++++ Records shown ++++

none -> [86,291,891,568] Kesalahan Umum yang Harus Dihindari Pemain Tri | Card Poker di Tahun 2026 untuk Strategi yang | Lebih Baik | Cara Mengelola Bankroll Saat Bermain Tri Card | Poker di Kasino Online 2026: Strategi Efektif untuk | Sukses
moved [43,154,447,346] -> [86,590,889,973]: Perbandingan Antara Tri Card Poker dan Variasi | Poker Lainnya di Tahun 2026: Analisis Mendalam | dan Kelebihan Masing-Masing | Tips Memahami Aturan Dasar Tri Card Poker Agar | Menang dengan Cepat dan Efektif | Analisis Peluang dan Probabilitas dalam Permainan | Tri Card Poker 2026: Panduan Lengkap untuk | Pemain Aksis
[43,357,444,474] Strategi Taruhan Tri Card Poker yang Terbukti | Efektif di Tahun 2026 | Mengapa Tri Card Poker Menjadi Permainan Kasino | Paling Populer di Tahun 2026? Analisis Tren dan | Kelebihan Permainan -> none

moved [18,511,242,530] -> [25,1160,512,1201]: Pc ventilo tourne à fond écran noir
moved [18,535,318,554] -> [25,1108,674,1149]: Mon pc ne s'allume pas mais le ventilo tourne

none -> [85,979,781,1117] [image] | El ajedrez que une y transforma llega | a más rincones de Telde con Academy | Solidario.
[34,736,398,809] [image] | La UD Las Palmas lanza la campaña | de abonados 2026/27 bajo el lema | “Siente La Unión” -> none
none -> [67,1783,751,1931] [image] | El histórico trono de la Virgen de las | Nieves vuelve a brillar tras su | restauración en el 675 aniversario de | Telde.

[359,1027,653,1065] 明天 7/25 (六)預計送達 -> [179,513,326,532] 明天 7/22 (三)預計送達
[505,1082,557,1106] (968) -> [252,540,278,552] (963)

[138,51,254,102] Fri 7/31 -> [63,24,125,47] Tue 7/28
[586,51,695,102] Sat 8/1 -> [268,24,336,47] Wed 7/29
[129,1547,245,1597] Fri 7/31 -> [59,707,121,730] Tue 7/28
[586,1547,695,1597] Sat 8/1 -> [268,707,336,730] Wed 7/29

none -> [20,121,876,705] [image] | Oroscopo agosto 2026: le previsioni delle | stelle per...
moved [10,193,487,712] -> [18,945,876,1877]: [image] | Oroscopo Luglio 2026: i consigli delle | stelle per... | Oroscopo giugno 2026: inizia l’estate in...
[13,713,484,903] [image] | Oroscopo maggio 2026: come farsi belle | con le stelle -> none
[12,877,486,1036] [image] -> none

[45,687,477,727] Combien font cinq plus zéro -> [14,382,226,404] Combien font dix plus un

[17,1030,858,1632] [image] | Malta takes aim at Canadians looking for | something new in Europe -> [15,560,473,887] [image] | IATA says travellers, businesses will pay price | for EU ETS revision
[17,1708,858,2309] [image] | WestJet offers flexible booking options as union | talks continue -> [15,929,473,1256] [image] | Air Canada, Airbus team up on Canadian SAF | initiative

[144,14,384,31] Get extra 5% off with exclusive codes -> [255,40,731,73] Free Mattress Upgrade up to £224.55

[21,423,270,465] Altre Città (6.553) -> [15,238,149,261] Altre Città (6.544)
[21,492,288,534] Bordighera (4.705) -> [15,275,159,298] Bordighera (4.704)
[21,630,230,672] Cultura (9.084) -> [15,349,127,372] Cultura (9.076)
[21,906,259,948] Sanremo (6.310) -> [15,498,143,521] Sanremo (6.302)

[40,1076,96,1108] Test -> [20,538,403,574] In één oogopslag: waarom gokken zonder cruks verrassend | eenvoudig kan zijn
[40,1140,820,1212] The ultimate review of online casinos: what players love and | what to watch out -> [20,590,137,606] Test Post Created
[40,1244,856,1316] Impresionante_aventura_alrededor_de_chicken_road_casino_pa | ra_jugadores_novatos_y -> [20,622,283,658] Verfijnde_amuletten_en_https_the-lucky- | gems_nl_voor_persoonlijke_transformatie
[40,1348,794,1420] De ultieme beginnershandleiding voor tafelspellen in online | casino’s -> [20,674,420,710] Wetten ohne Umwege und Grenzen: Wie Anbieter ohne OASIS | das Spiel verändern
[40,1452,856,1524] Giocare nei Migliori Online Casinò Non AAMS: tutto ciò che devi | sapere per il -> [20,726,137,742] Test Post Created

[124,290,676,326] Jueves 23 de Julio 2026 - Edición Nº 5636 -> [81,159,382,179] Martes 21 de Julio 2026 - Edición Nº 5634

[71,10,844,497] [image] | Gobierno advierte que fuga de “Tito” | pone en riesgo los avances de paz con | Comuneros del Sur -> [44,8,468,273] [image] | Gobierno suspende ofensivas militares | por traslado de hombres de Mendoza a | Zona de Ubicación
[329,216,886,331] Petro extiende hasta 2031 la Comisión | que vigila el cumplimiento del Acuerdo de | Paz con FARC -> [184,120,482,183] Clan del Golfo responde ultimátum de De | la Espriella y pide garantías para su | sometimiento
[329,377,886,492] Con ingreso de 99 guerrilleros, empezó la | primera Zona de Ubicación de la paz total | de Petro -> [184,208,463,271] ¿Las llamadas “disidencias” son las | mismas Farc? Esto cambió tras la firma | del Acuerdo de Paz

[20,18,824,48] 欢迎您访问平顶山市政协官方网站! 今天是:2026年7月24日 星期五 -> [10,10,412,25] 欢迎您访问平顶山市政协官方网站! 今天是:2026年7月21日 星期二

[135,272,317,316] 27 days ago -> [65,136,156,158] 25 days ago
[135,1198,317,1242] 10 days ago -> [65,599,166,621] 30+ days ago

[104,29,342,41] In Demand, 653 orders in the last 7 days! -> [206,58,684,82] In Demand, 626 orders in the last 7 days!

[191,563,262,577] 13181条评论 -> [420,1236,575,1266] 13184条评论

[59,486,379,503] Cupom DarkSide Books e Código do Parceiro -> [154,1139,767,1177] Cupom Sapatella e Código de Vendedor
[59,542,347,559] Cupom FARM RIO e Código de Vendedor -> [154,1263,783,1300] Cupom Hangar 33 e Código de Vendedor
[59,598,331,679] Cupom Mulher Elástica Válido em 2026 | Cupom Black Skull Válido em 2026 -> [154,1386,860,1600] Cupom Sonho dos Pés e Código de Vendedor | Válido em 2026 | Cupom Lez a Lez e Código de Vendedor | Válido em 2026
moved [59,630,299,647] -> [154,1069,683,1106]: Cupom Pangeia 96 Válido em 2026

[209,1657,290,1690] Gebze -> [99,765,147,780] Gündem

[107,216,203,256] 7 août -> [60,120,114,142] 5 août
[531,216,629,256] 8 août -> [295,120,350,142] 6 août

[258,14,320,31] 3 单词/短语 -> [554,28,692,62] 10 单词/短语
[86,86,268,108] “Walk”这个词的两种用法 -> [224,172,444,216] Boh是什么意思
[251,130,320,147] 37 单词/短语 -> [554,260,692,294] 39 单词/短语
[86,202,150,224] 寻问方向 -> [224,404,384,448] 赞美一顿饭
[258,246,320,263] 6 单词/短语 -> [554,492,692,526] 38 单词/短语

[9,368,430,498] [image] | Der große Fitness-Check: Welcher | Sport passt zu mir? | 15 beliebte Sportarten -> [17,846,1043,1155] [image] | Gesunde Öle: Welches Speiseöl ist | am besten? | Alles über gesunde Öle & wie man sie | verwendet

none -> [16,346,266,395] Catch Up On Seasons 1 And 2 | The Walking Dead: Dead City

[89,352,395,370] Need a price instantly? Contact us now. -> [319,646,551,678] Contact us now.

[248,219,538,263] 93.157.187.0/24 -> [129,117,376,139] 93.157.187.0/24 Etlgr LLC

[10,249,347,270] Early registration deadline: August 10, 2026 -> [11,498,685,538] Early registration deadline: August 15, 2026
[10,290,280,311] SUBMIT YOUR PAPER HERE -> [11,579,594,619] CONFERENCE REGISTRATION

++++

_Required action:_ Using the records above, list each line that includes "ventilo".

_Solution:_
moved [18,511,242,530] -> [25,1160,512,1201]: Pc ventilo tourne à fond écran noir
moved [18,535,318,554] -> [25,1108,674,1149]: Mon pc ne s'allume pas mais le ventilo tourne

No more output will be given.